__Task statement__. Lines from the one containing "Corolla Cross. With hyb: none -> 1 for 9.79" through the last line of the data below are to be returned exactly; leave out the rest.

__Task material__.
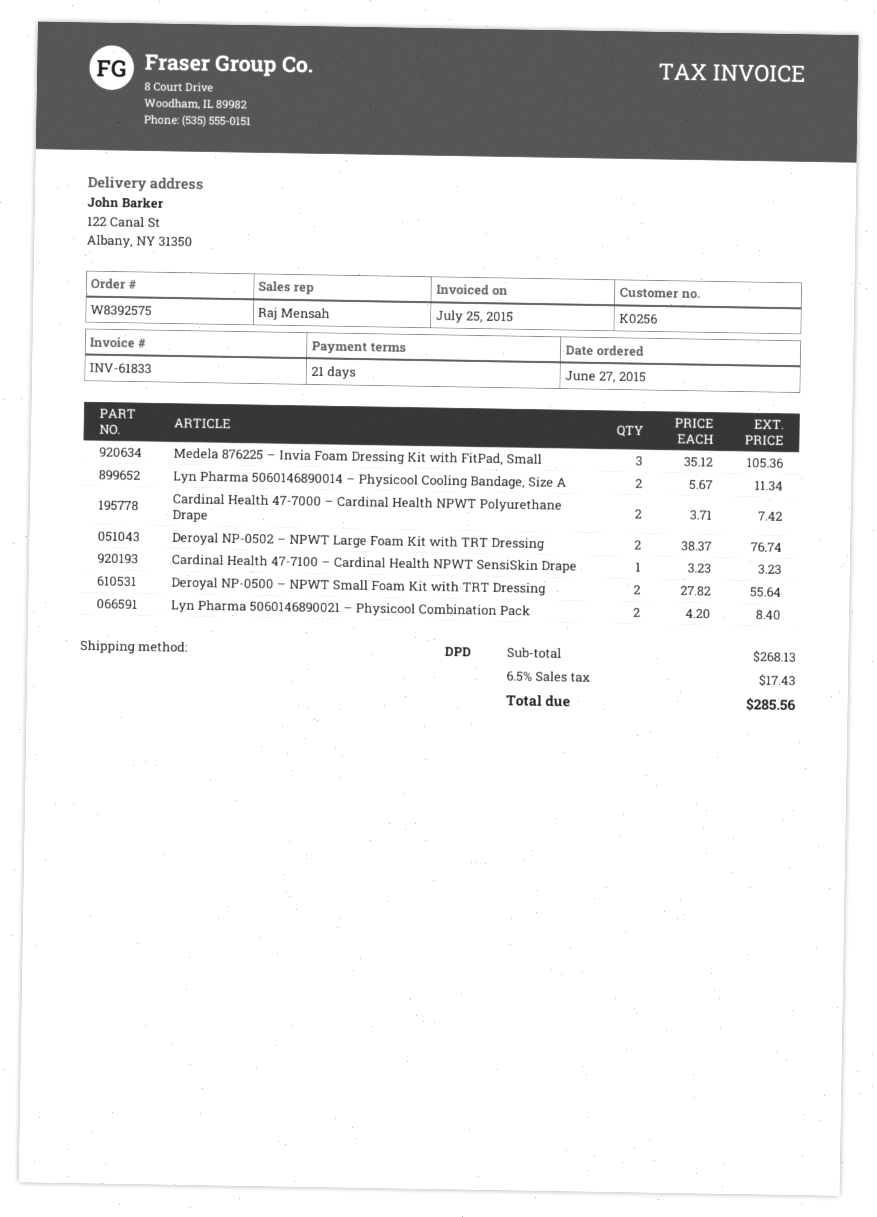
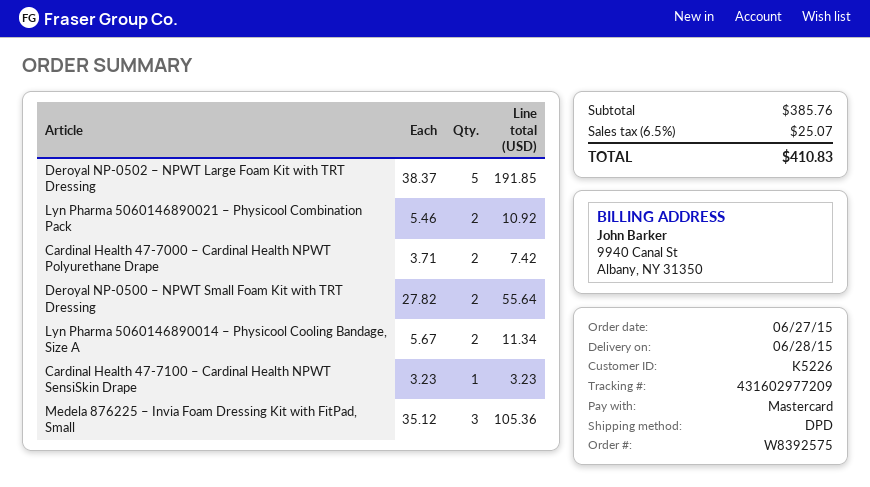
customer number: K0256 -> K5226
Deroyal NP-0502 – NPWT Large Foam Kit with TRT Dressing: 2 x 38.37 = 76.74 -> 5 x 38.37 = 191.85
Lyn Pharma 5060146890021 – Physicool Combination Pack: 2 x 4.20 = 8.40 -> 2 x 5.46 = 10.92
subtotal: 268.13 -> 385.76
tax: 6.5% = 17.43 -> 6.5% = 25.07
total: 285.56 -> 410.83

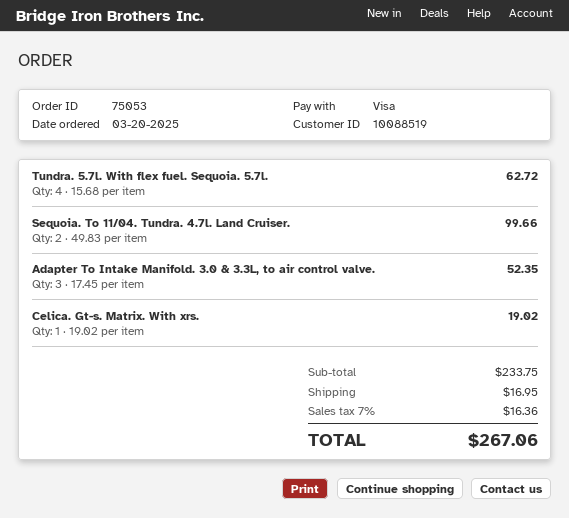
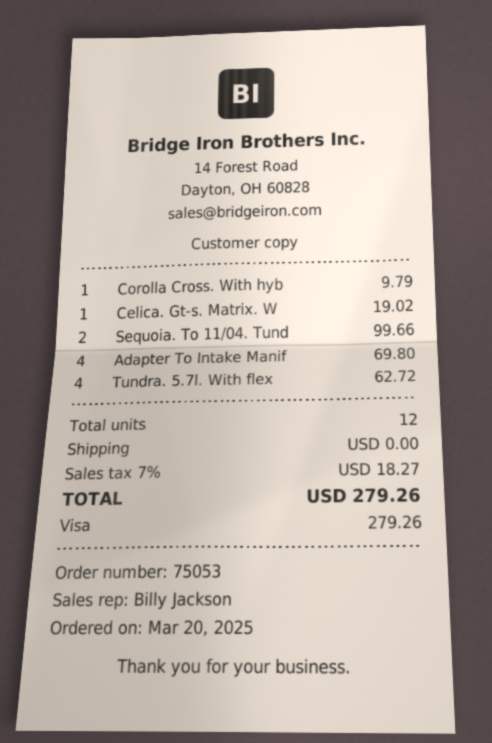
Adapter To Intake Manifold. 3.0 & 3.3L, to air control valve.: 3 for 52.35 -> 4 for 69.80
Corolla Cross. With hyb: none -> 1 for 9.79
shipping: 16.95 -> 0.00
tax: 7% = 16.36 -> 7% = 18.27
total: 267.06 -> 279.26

__Expected answer__.
Corolla Cross. With hyb: none -> 1 for 9.79
shipping: 16.95 -> 0.00
tax: 7% = 16.36 -> 7% = 18.27
total: 267.06 -> 279.26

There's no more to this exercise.